Fertilizer from the sky does serious damage
By James Steidle
Cows found dead after helicopters spray area.

If you were out hunting this week around Prince George and Quesnel you probably heard the annoying buzz of helicopters spraying many dozens of semi-trucks worth of fertilizer on our forests.
For at least 11 unlucky cattle east of Quesnel, this was no mere nuisance, but it may have been their death sentence.
Speaking with the affected rancher, I was told this wasn’t so much a pile of spilled fertilizer but fertilizer that had dissolved in rain, had collected in a puddle, and which the cattle drank. This happened at two different loading locations.
One disturbing photo of dead cattle was from one fill locations, where six cattle died, while two more cattle were found dead at another fill site and the remainder found nearby.
If these cattle and wildlife died from fertilizer poisoning, it does not appear to be a one-off.
Investigating loading locations by Punchaw Lake on Monday, Oct. 5, I noticed two sections of Clarkson Road were tinted blue with fertilizer pellets. A little rain could easily concentrate this into an irresistible puddle for wildlife to drink from.
It doesn’t take much fertilizer to kill ungulates, and when you are spraying this stuff on tens of thousands of hectares at around 435 kg per hectare, I don’t think these cattle are the first victims of this program.
Toads and amphibians, for starters, are highly sensitive to forestry fertilizing.
I walked through a fertilizer-sprayed plantation and there were pellets uniformly scattered through the understory. I don’t think toads, snails, and other amphibians not to mention insects could avoid contacting their skin with it.
Chickens will also eat fertilizer and rapidly expire. I have no idea whether grouse will eat them and I have seen no BC research asking this.
This program has been happening for decades. It has recently been rolled into a roughly $100 million a year program called the Forest Investment Program.
This program is supposed to “enhance forest resiliency, mitigate climate change, and restore ecosystems and wildlife habitat.”

A big claim of this program, and its defenders, is that this is all about greenhouse gas mitigation. If we fertilize the forests, the trees will grow faster, and they will sequester more carbon.
It’s a clever argument.
In the past, arguments were made that we should make the corporations pay for forest fertilizing, since they would be the ones benefiting from the expense.
It’s still a legitimate argument. We aren’t fertilizing parks. We are fertilizing industrial plantations and if we are making them grow quicker, the annual allowable cut can go up.
I guess with climate change on the table, we aren’t supposed to be asking how our government takes money in a time of record deficits to enhance corporate profits. That would be rude.
But when you examine other details of the program, things start to look fishy.

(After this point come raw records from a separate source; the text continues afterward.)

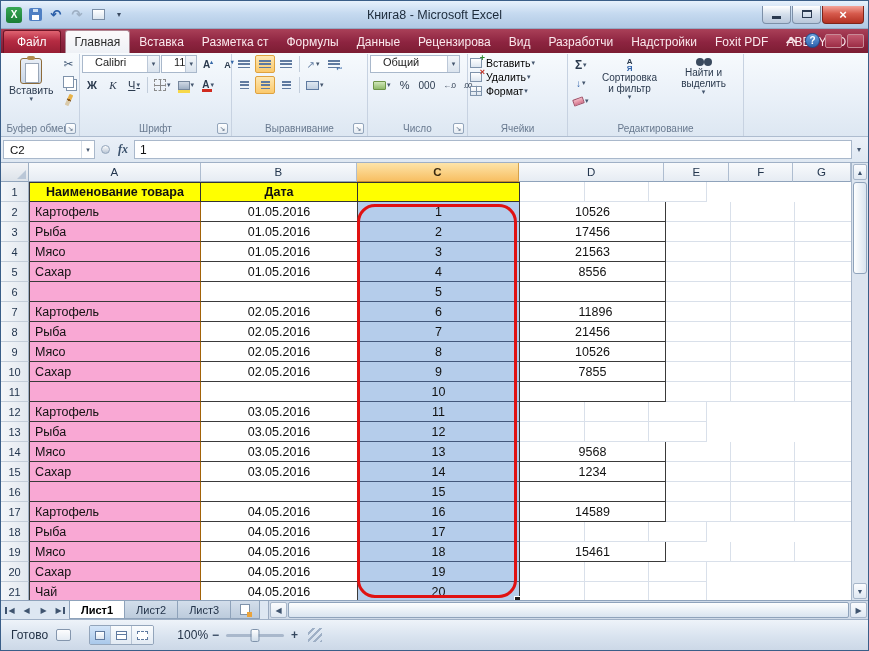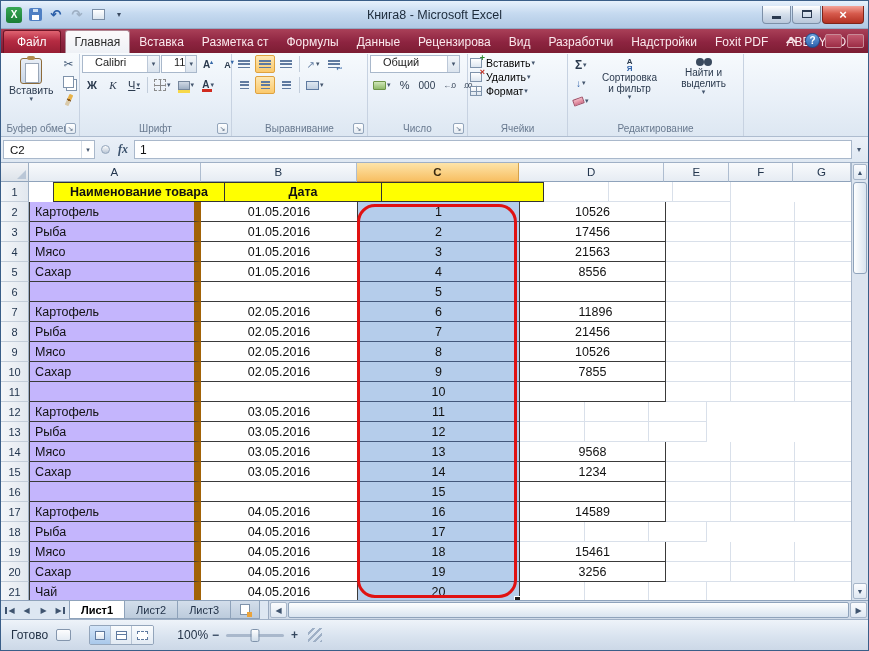"Наименование товара" div.cell { margin-left: 24px -> none }
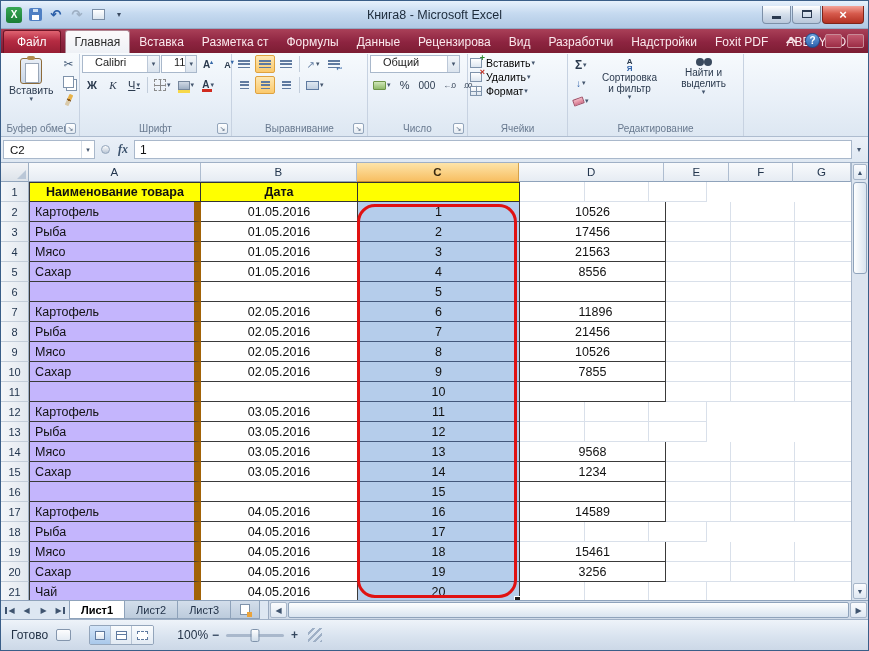"Картофель" .c-green { background: #c4b5fd -> #f9a8d4; border-right: 7px solid #a16207 -> 1px solid #a16207 }
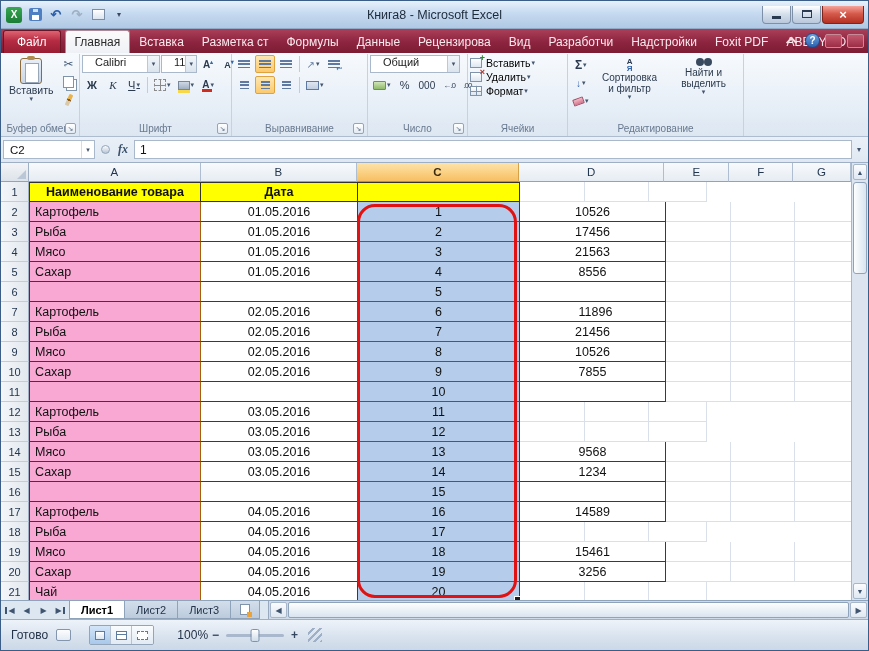"3256" div.cell { html: <div>3256</div> -> none }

This same program, ironically, has spent many millions of dollars eliminating aspen and birch from the plantations, including in the past few years.
Aspen and birch, of course, are known to sequester the many times more carbon than other boreal conifer species, have higher resistance to wildfires, and have an albedo nearly double that of conifers.
If the Forest Investment Program cared about climate change, why are they cutting down perfectly good aspen trees sequestering the most carbon, absorbing the least amount of solar radiation, and mitigating the most wildfire?
And not only that, those aspen, birch, cottonwood and alders fertilize our forests for free. In 2022 research was published showing that having broadleaf mixtures in your conifer plantations increased nitrogen and improved stand productivity.
An interesting study in Oregon showed that a red-alder fire-break experiment at Wind River grew douglas fir better than the plantations where the red alder had been eliminated.
A lot of this probably has to do with what BC-born forest scientist Suzanne Simard discovered: trees like birch support funghi called mycorrhizae that benefit conifer trees like douglas fir. And adding chemical fertilizer doesn’t seem to do great things for these free funghi fertilizers either. Research out of Scandinavia shows that the ectomycorrhizae that help pine are negatively impacted by fertilizer applications.
As taxpayers it goes without saying we always need to scrutinize government.
This Forest Investment Program and this forestry fertilizing is a great example of something of dubious value that we could do for free if we simply got out of nature’s way.
The only problem with that is that nature doesn’t employ bureaucrats.
Columnist James Steidle is a founder of Stop the Spray BC.